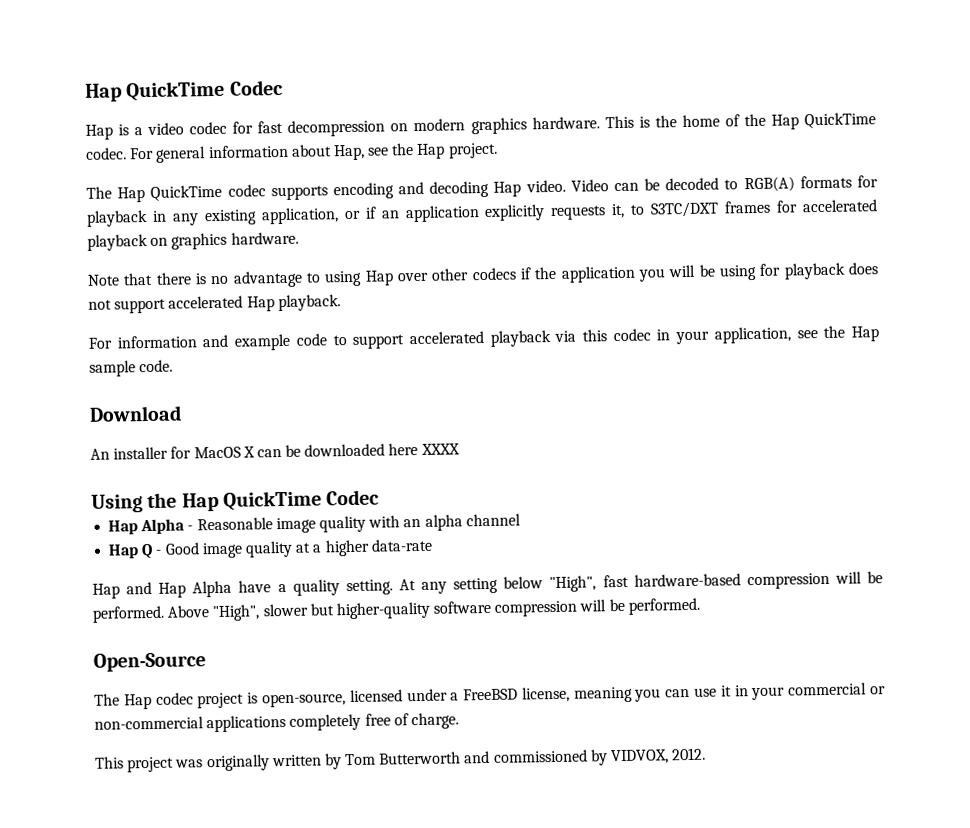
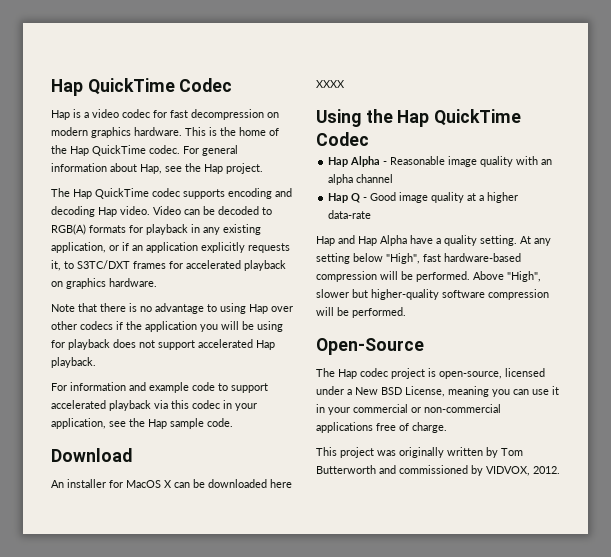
[463,686,570,703] FreeBSD license, -> [355,386,445,397] New BSD License,
[289,713,362,731] completely -> (373, 427) none

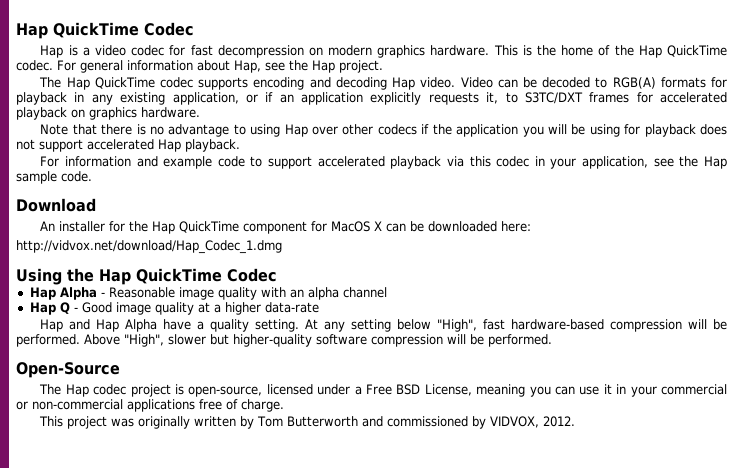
(123, 484) none -> [129,221,328,234] the Hap QuickTime component for
[270,479,292,488] [316,80,345,88] here XXXX -> [501,221,532,232] [16,240,282,254] here: // http://vidvox.net/download/Hap_Codec_1.dmg
[355,387,378,395] New -> [365,384,392,395] Free

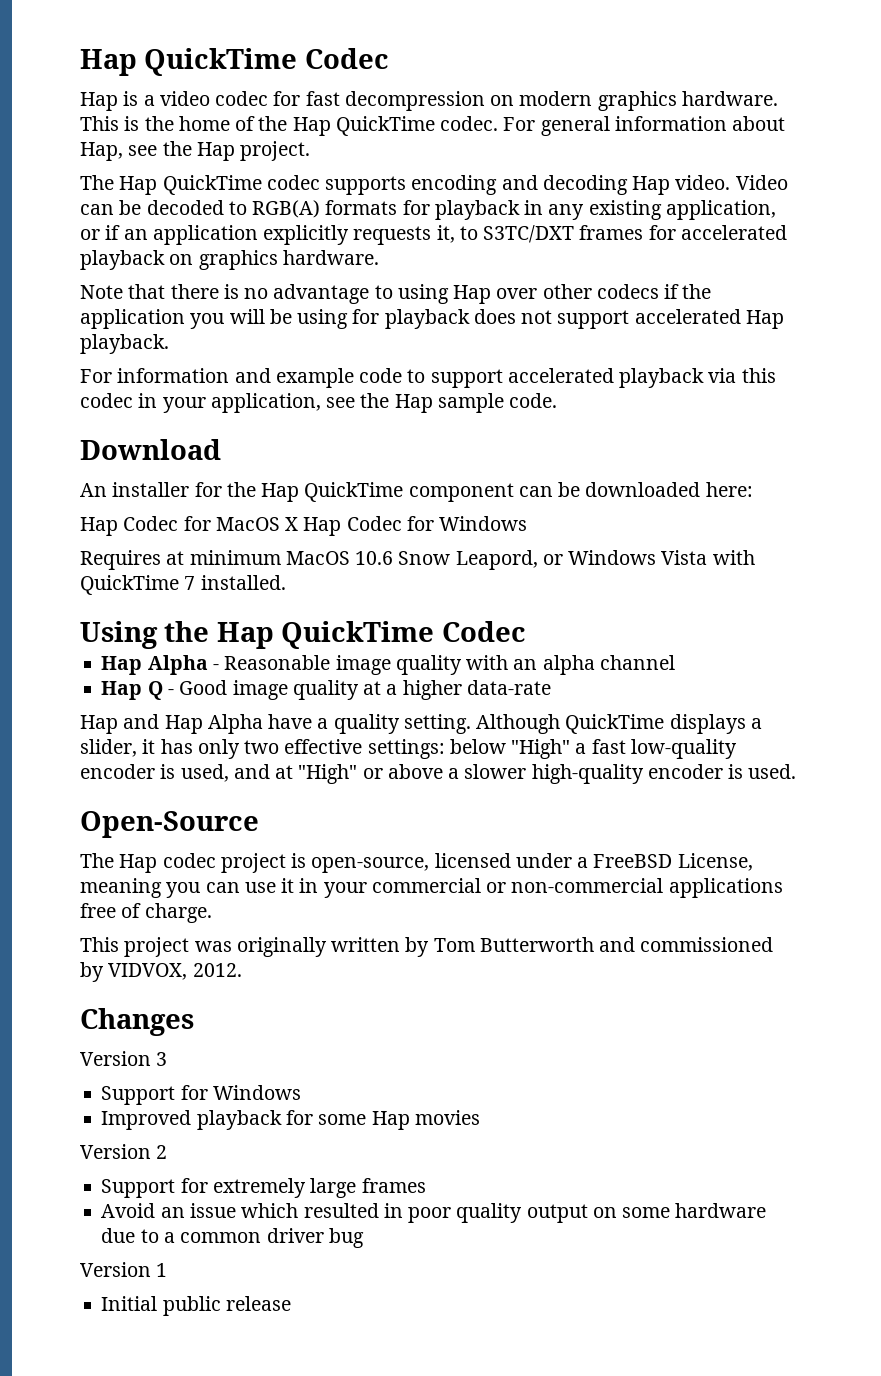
[311,221,383,232] for MacOS X -> (514, 492) none
[16,240,282,254] http://vidvox.net/download/Hap_Codec_1.dmg -> [80,516,528,536] [80,550,755,570] [80,575,286,595] Hap Codec for MacOS X Hap Codec for Windows // Requires at minimum MacOS 10.6 Snow Leapord, or Windows Vista with QuickTime 7 installed.
[305,319,727,332] [16,334,552,347] At any setting below "High", fast hardware-based compression will be performed. Above "High", slower but higher-quality software compression will be performed. -> [476,714,762,734] [80,739,737,759] [80,764,797,784] Although QuickTime displays a slider, it has only two effective settings: below "High" a fast low-quality encoder is used, and at "High" or above a slower high-quality encoder is used.
[365,384,421,395] Free BSD -> [593,854,673,868] FreeBSD
(576, 421) none -> [80,1008,194,1036] [80,1051,168,1066] [101,1085,301,1105] [101,1110,480,1130] [80,1144,168,1159] [101,1178,426,1198] [101,1203,767,1223] [101,1228,364,1248] [80,1262,168,1277] [101,1296,291,1316] // Changes // Version 3 // Support for Windows // Improved playback for some Hap movies // Version 2 // Support for extremely large frames // Avoid an issue which resulted in poor quality output on some hardware due to a common driver bug // Version 1 // Initial public release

-=-=-=-=-

**PROBLEM REQUIREMENTS**
Repeat only what lies between the start of the data and the end of the line containing "[16,240,282,254] http://vidvox.net/download/Hap_Codec_1.dmg ->", exactly, with pictures left out.

**FINISHED TASK**
[463,686,570,703] FreeBSD license, -> [355,386,445,397] New BSD License,
[289,713,362,731] completely -> (373, 427) none

(123, 484) none -> [129,221,328,234] the Hap QuickTime component for
[270,479,292,488] [316,80,345,88] here XXXX -> [501,221,532,232] [16,240,282,254] here: // http://vidvox.net/download/Hap_Codec_1.dmg
[355,387,378,395] New -> [365,384,392,395] Free

[311,221,383,232] for MacOS X -> (514, 492) none
[16,240,282,254] http://vidvox.net/download/Hap_Codec_1.dmg -> [80,516,528,536] [80,550,755,570] [80,575,286,595] Hap Codec for MacOS X Hap Codec for Windows // Requires at minimum MacOS 10.6 Snow Leapord, or Windows Vista with QuickTime 7 installed.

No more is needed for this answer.